(Items listed in a dataset)
- Opening Delimiter -
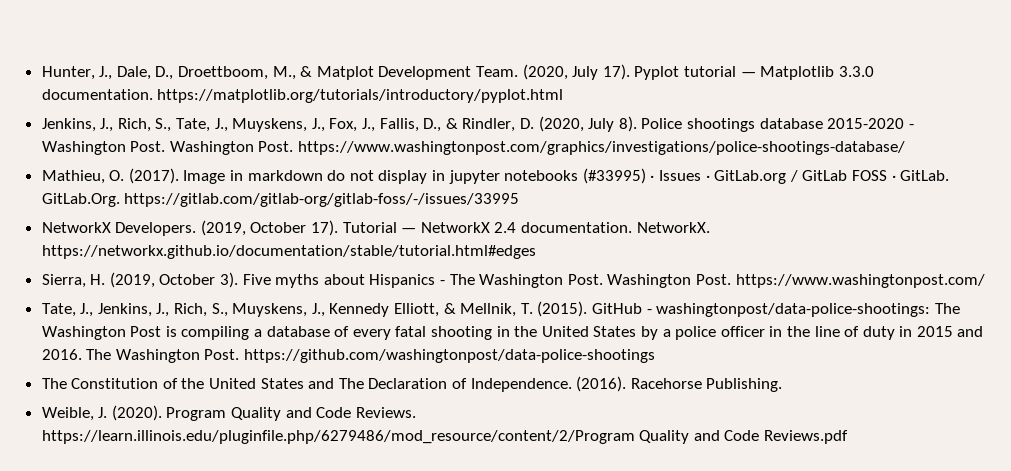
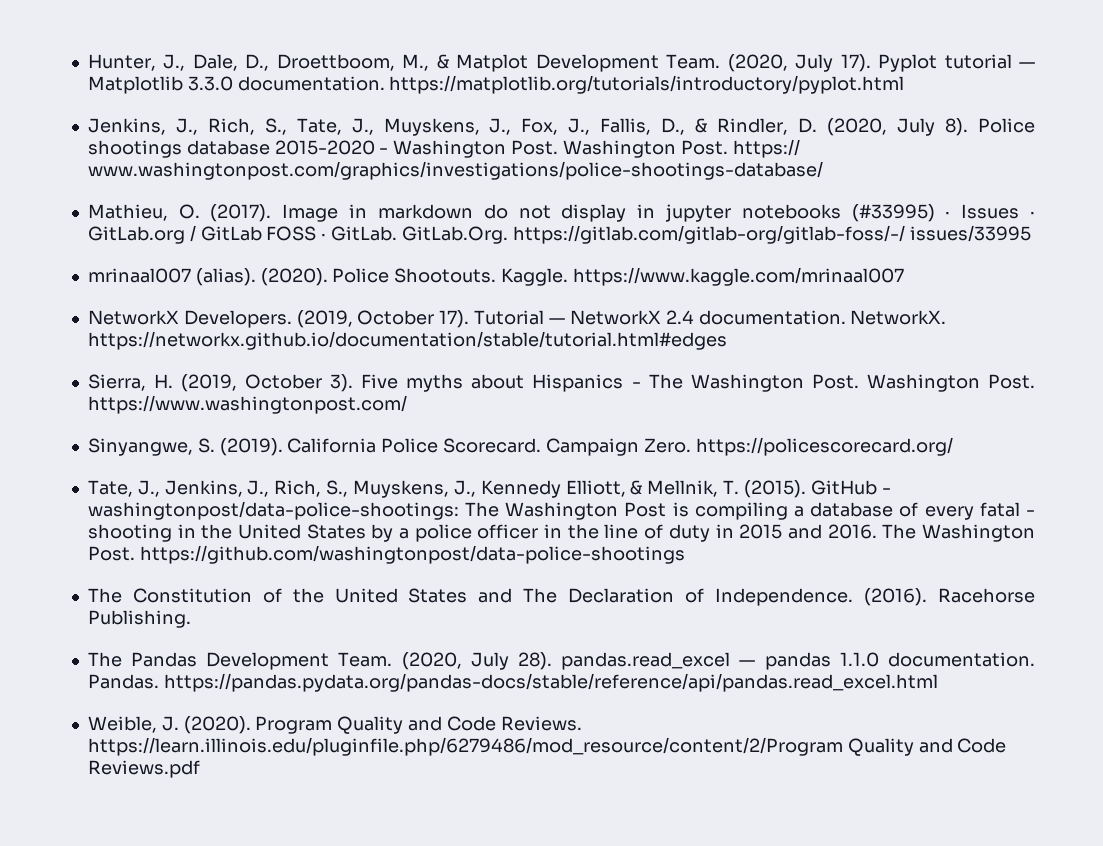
[298,141,906,155] https://www.washingtonpost.com/graphics/investigations/police-shootings-database/ -> [732,139,800,158] [87,161,823,180] https:// www.washingtonpost.com/graphics/investigations/police-shootings-database/
[124,193,520,207] https://gitlab.com/gitlab-org/gitlab-foss/-/issues/33995 -> [512,225,1031,244] [87,267,904,286] https://gitlab.com/gitlab-org/gitlab-foss/-/ issues/33995 // mrinaal007 (alias). (2020). Police Shootouts. Kaggle. https://www.kaggle.com/mrinaal007
(985, 281) none -> [87,437,953,456] // Sinyangwe, S. (2019). California Police Scorecard. Campaign Zero. https://policescorecard.org/
(427, 331) none -> [1026,510,1036,516] -
(783, 385) none -> [87,652,1035,670] [87,673,938,692] // The Pandas Development Team. (2020, July 28). pandas.read_excel — pandas 1.1.0 documentation. Pandas. https://pandas.pydata.org/pandas-docs/stable/reference/api/pandas.read_excel.html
- Closing Delimiter -
Copy all lines of the records that have the string "none" in them.

(985, 281) none -> [87,437,953,456] // Sinyangwe, S. (2019). California Police Scorecard. Campaign Zero. https://policescorecard.org/
(427, 331) none -> [1026,510,1036,516] -
(783, 385) none -> [87,652,1035,670] [87,673,938,692] // The Pandas Development Team. (2020, July 28). pandas.read_excel — pandas 1.1.0 documentation. Pandas. https://pandas.pydata.org/pandas-docs/stable/reference/api/pandas.read_excel.html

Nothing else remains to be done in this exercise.